The more I look at these pre-hero Marvel comics, the more I'm impressed with the way the basic pieces of what was to come had been put into place. You can see the master of the Silver Age comic book industry honing his craft to a degree no one has ever been able to match; Jack Kirby was truly THE KING as he came to be known. Most of the cover art was his during this time, and probably half of the comic pages being produced for Stan Lee was being created by Kirby. If he wasn't actually penciling much of it, he was laying out what he couldn't get around to penciling, and so guys like Don Heck, Steve Ditko, and Paul Reinman, and the rest just had to fill in the blanks.

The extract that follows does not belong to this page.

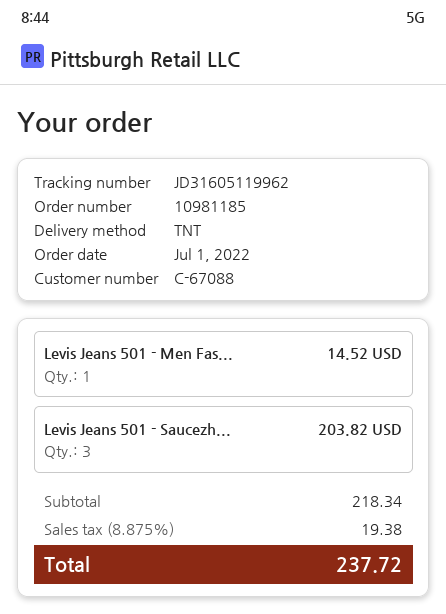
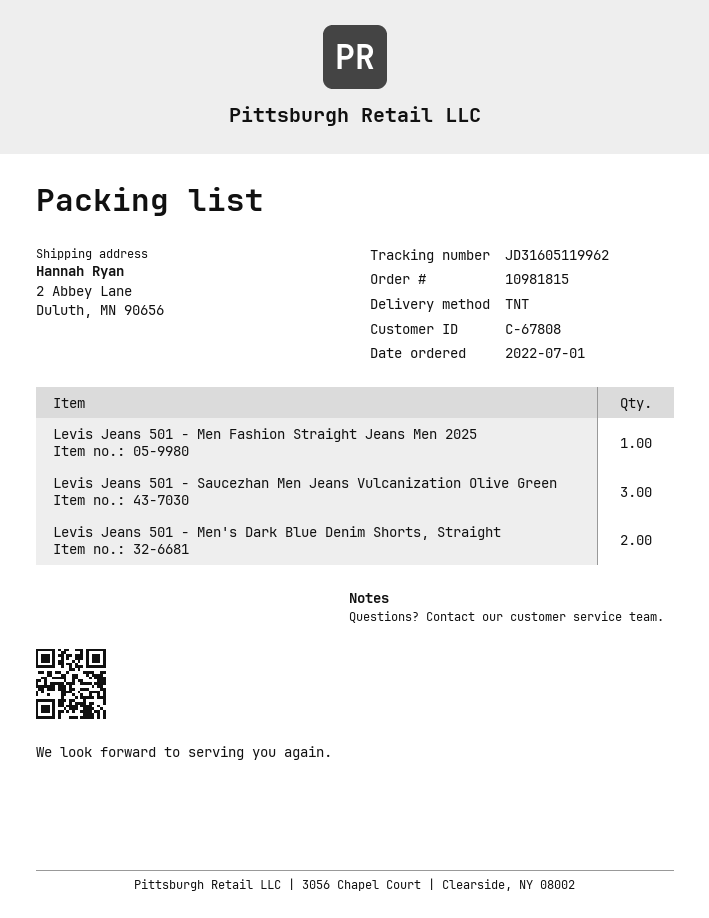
order number: 10981185 -> 10981815
customer number: C-67088 -> C-67808
Levis Jeans 501 - Men's Dark Blue Denim Shorts, Straight: none -> 2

These days this is considered a forerunner of Ant Man. But actually that's one hell of a stretch. In this story it's not the man who is shrunken to the size of a bug, but rather a man who finds himself in a world populated by enormous insect people. But the collector's market will make all kinds of claims when it comes to pricing a book. I'm just glad I have a decent copy of the issue now.
Don Heck doesn't get nearly the credit that he deserves. He excelled at delineating stories with atmosphere. I'm not being glib here just because this is one of his common uses of fog effect, but because he really did a good job of creating a sense of wonder, of mystery, of impending doom, or of fantasy: whatever the story required. I think it's because he was working alongside artists like Kirby and Ditko and Sinnott and (later) John Buscema and Colan that his efforts fell in the shadows of those vast popular figures.
Once again I have to be impressed with the power of Ditko's talent. He often opened up the telling of a yarn with an image that wrapped up the tenor of an entire story within a single panel.